Ultra-compact TIGRa platform for multiplexed gene activation and single-AAV delivery

Stanford researchers have developed a next-generation programmable transcriptional activation platform, TIGRa, that addresses key limitations of CRISPRa technologies, including large size, limited multiplexing capacity, and delivery constraints.

Programmable gene activation systems such as CRISPRa enable precise control of gene expression but remain difficult to translate due to their large size and limited ability to regulate multiple genes within compact delivery systems. These limitations are particularly critical for therapeutic applications, where coordinated activation of multiple genes is required and delivery platforms such as adeno-associated virus (AAV) impose strict size constraints.

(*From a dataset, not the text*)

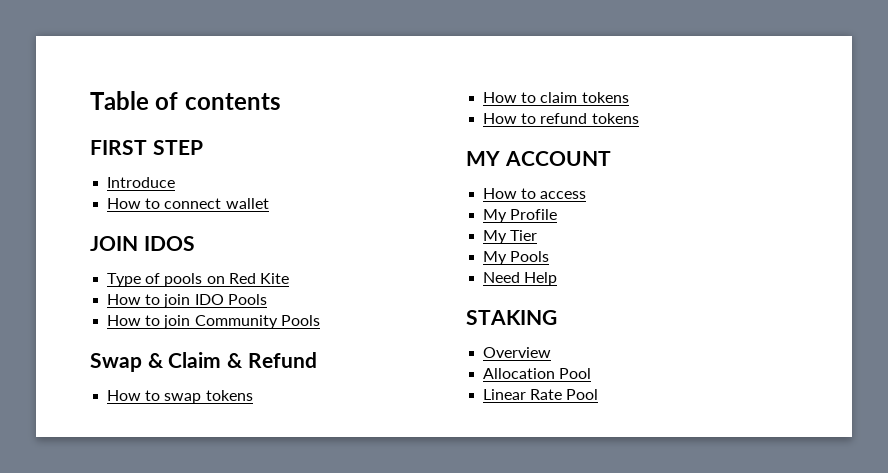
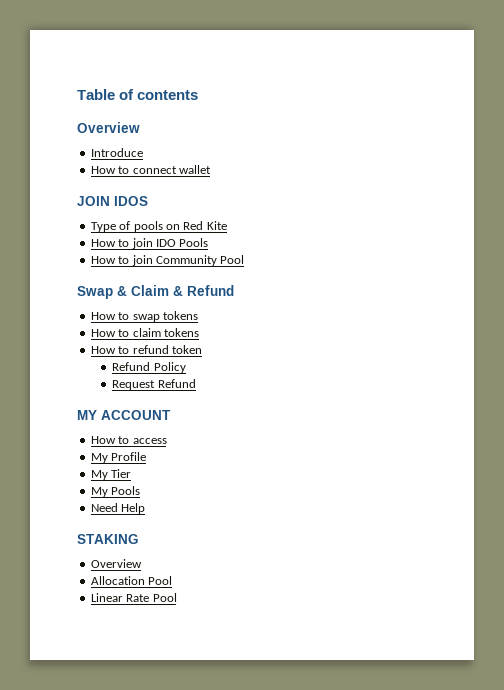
[90,140,203,155] FIRST STEP -> [77,122,140,133] Overview
[280,315,320,326] Pools -> [220,255,245,264] Pool
[591,113,639,124] tokens -> [171,345,202,354] [112,362,186,373] [112,379,196,390] token // Refund Policy // Request Refund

TIGRa introduces a mechanistically distinct and ultra-compact solution based on an engineered, nuclease-inactive effector protein fused to optimized activation domains. The resulting activator is less than half the size of conventional dCas9-based systems, enabling efficient packaging within a single AAV vector. Uniquely, TIGRa leverages a native RNA array architecture to process multiple guide RNAs from a single promoter, enabling simultaneous activation of up to 12 endogenous genes within a compact genetic payload.

This integrated design enables single-AAV delivery of both the activator and multiplexed guide array, supporting scalable in vivo gene regulation. In proof-of-concept studies, TIGRa demonstrated robust multi-gene activation, efficient cell reprogramming, and enhanced neuronal survival and function in vivo.

By combining ultra-compact design with intrinsic multiplexing capability, TIGRa establishes a scalable platform for coordinated, multiplexed gene regulation across research, biotechnology, and therapeutic applications.